### [WHAT IS BEING ASKED]
Find how many lines of the listing below include the word "label", then report the number by itself.

---------------

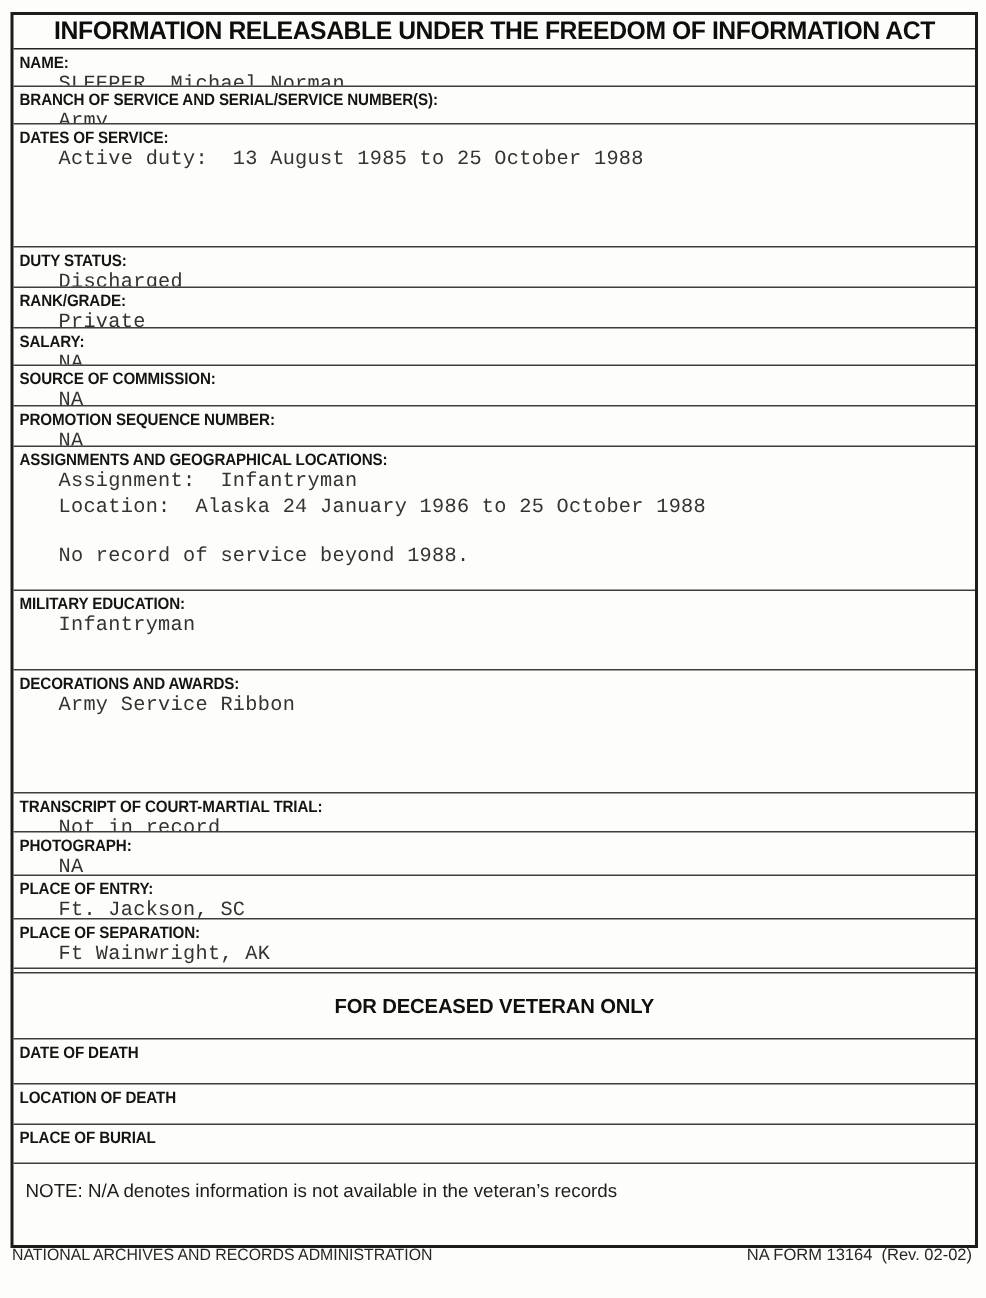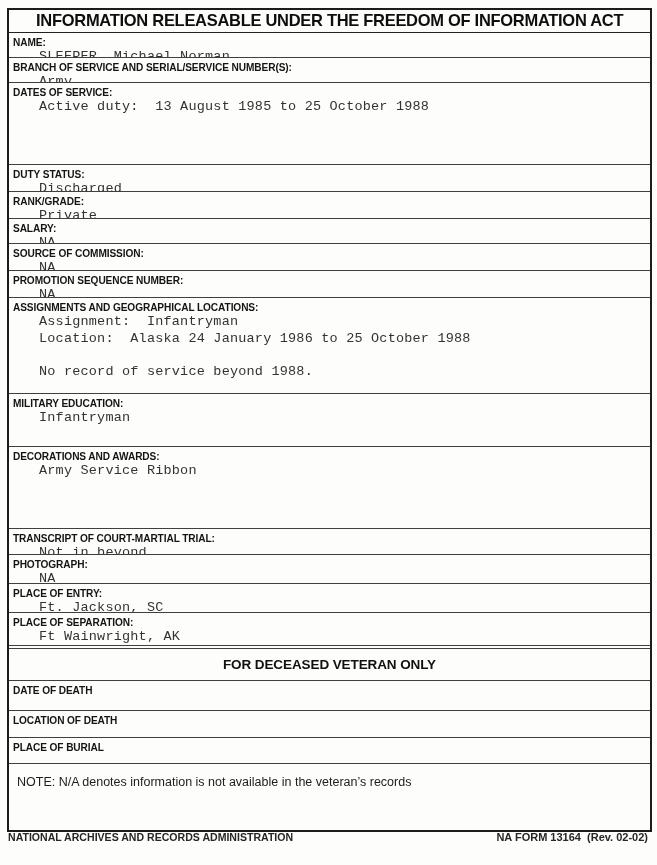--- a/index.html
+++ b/index.html
@@ -44,21 +44,21 @@
     display:flex;align-items:center;justify-content:center;
     margin-top:2px;border-top:1px solid #3f3f3f;padding:0;
   }
   .deceased-title{
     font-weight:bold;font-size:13.5px;color:#101010;letter-spacing:-0.1px;
   }
   .note-row{padding-top:11px;padding-left:8px;}
   .note-text{font-size:12.5px;color:#1d1d1d;letter-spacing:0;}
   .page-footer{
     position:absolute;left:8px;right:9px;top:791px;
-    display:flex;justify-content:space-between;align-items:baseline;font-weight:bold;
+    display:flex;justify-content:space-between;align-items:baseline;
   }
   .footer-left{font-size:11px;color:#262626;letter-spacing:0;transform:scaleX(0.96);transform-origin:0 50%;}
   .footer-right{font-size:11px;color:#262626;white-space:pre;margin-top:40px;}
 </style>
 </head>
 <body>
 
 <div class="form-box">
 
   <div class="row title-row" style="height:23px">
@@ -118,39 +118,39 @@
     <div class="field-value">Infantryman</div>
   </div>
 
   <div class="row" style="height:82px">
     <div class="field-label">DECORATIONS AND AWARDS:</div>
     <div class="field-value">Army Service Ribbon</div>
   </div>
 
   <div class="row" style="height:26px">
     <div class="field-label">TRANSCRIPT OF COURT-MARTIAL TRIAL:</div>
-    <div class="field-value">Not in beyond</div>
+    <div class="field-value">Not in record</div>
   </div>
 
   <div class="row" style="height:29px">
     <div class="field-label">PHOTOGRAPH:</div>
     <div class="field-value">NA</div>
   </div>
 
   <div class="row" style="height:29px">
     <div class="field-label">PLACE OF ENTRY:</div>
     <div class="field-value">Ft. Jackson, SC</div>
   </div>
 
   <div class="row" style="height:33px">
     <div class="field-label">PLACE OF SEPARATION:</div>
     <div class="field-value">Ft Wainwright, AK</div>
   </div>
 
-  <div class="row deceased-header" style="height:33px">
+  <div class="row deceased-header" style="height:45px">
     <div class="deceased-title">FOR DECEASED VETERAN ONLY</div>
   </div>
 
 
   <div class="row" style="height:30px">
     <div class="field-label">DATE OF DEATH</div>
     <div class="field-value"></div>
   </div>
 
   <div class="row" style="height:27px">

---------------

### [EXERCISE ANSWER]
6